La tragedia visita pronto a la familia de Juan, y cuando tiene solo 10 años su madre cae en grave enfermedad, por lo que el niño es puesto bajo el cuidado de los tíos.
Redacción (13/08/2021 08:01, Gaudium Press) Cuando se leen ciertos resúmenes de vidas de santos se puede tener la sensación de estar probando una golosina acaramelada, donde todo es dulzura, ‘buenismo’, candidez tonta. No porque la vida del santo haya sido así, sino por la deformación sentimental en la mente del escritor. Con el santo del día de hoy, San Juan Berchmans puede ocurrir algo parecido. ‘Vacunémonos’ pues contra ese mal, que nos impide recoger el delicioso jugo de una gran vida.
Nace Juan en Diest, villa de Flandes, Bélgica, en 1599. Su padre era curtidor de pieles y había conformado un buen hogar cristiano.
Huérfano a corta edad
Pero la tragedia visita a la familia, y cuando Juan tiene solo 10 años su madre cae en grave enfermedad, por lo que el niño es puesto bajo el cuidado de los tíos y luego internado en un colegio.
Pronto afloró su deseo de ser sacerdote, y comenzó estudios de latín en la escuela de la villa.
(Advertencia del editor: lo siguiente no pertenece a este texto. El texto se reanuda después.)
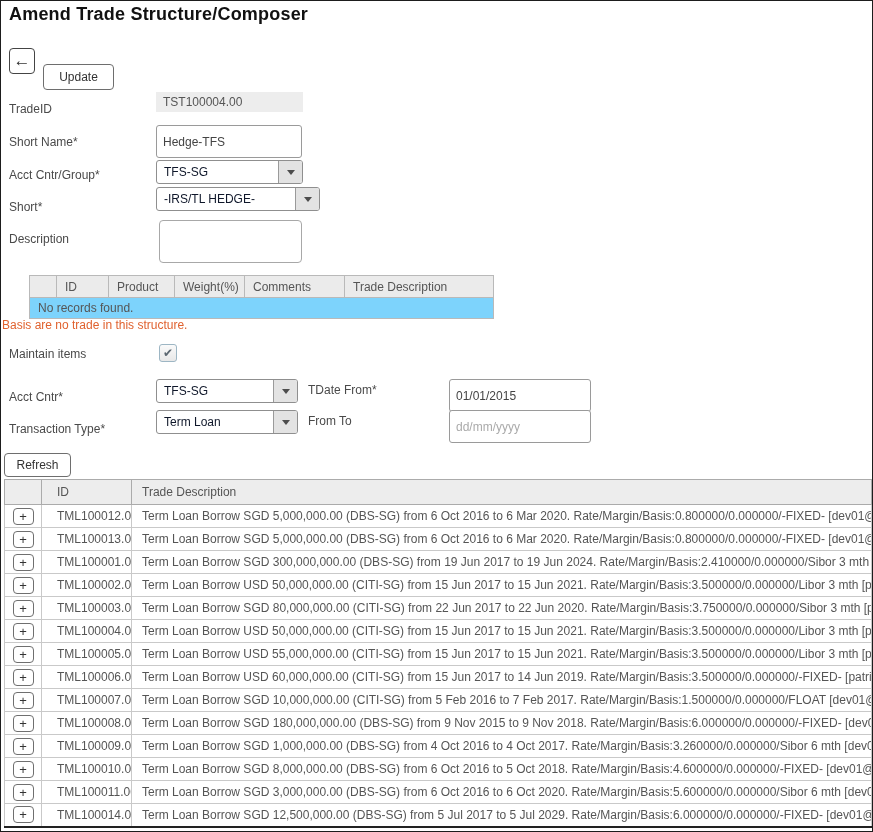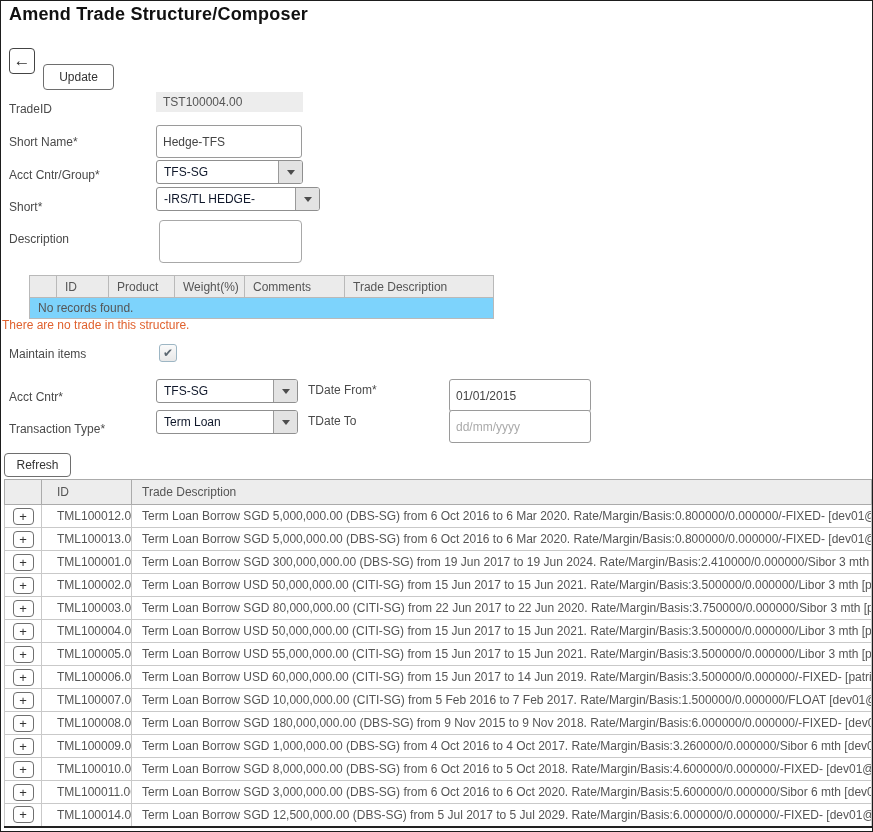--- a/index.html
+++ b/index.html
@@ -175,7 +175,7 @@
   </tbody>
 </table>
 
-<div class="warning-msg">There are no trade in this structure.</div>
+<div class="warning-msg">Basis are no trade in this structure.</div>
 
 <div class="lbl" style="top:346px;">Maintain items</div>
 <div class="checkbox">

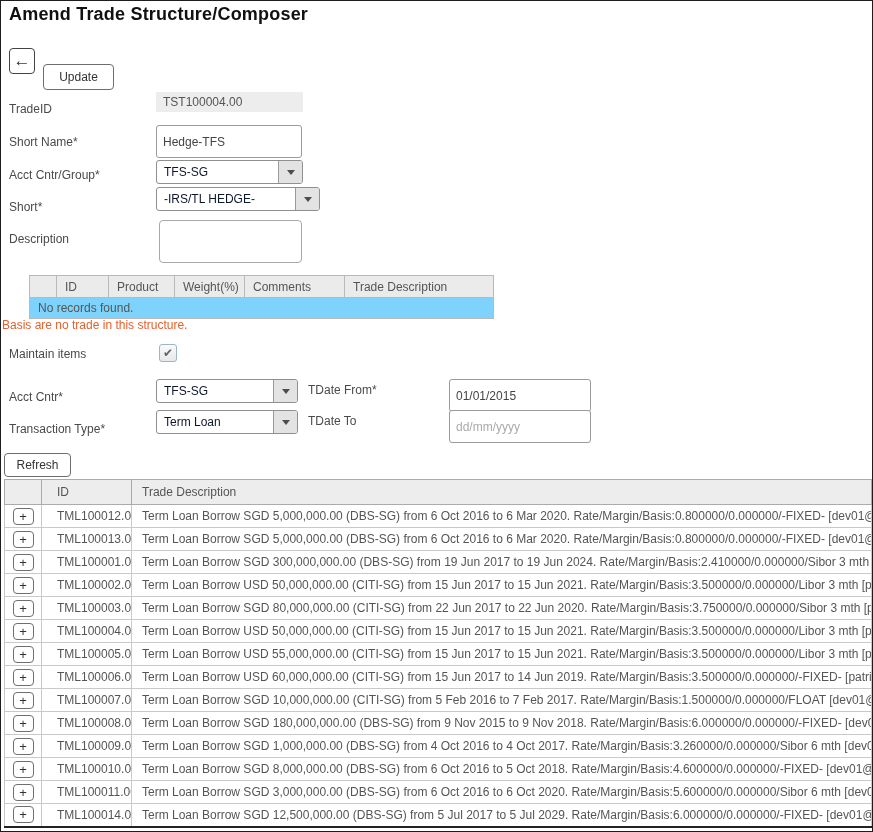--- a/index.html
+++ b/index.html
@@ -201,7 +201,7 @@
     </div>
 </div>
 
-<div class="lbl" style="left:307px; top:413px;">TDate To</div>
+<div class="lbl" style="left:307px; top:413px;">From To</div>
 <input class="txt" style="left: 448px; top: 409px; width: 142px;" placeholder="dd/mm/yyyy">
 
 <button class="btn refresh-btn">Refresh</button>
Pero faltaba el dinero, el padre quería que Juan trabajara, e hizo que aprendiera un oficio, además de que no deseaba que el joven siguiera su vocación religiosa. Al final, la propia virtud de San Juan Berchmans hizo que este hombre cambiara, y él mismo se hizo sacerdote.
Por una intervención providencial, Juan entró a la casa del canónigo Froymont en Malinas; allí colaboraba con la educación de jóvenes nobles, y con eso se consiguió la forma de continuar sus estudios.
Entra a la Compañía
En Malinas los jesuitas abrieron un colegio, y después de leer una vida de San Luis Gonzaga, Juan escuchó la voz de Dios que le decía que lo quería en la Compañía de Jesús.
Sus dones naturales, pero especialmente los sobrenaturales del novicio Juan eran excepcionales, de manera que en un año ya había sido hecho maestro de novicios. En 1618 hizo votos perpetuos y fue entonces enviado a Roma donde con sólo 22 años enfermó y murió, en 1621.
Gran devoto de la Virgen, San Juan Berchmans estaba seguro que si se mantenía unido a la Madre de Dios “tengo segura mi salvación, perseveraré en la vocación, alcanzaré cuanto quisiere, en una palabra, seré todopoderoso”.
Se discutía en esos tiempos si la Virgen había sido concebida sin pecado original, y en defensa del privilegio de la Inmaculada se encontraba en primera fila otro jesuita, San Roberto Belarmino. Pero pronto las discusiones fueron inclinándose hacia el reconocimiento de ese gran don de la Virgen bendita, y el teólogo español Juan de Lugo decía que ese movimiento se debía a las oraciones de Juan Berchmans, tanto ya era conocida su virtud.
Estando al final de su vida, San Juan había firmado un compromiso con su propia sangre, de “afirmar y defender dondequiera que se encontrase el dogma de la Inmaculada Concepción de la Virgen”.
Su camino a la virtud era cumplir obligaciones de manera eximia. “Mi mayor penitencia, la vida común”. Y así quería ser “santo sin espera alguna”, en su vida de jesuita, en la pobreza, la obediencia y la pureza, virtud que brillaba en él como en San Luis Gonzaga.
Y así llegó a la honra de los altares.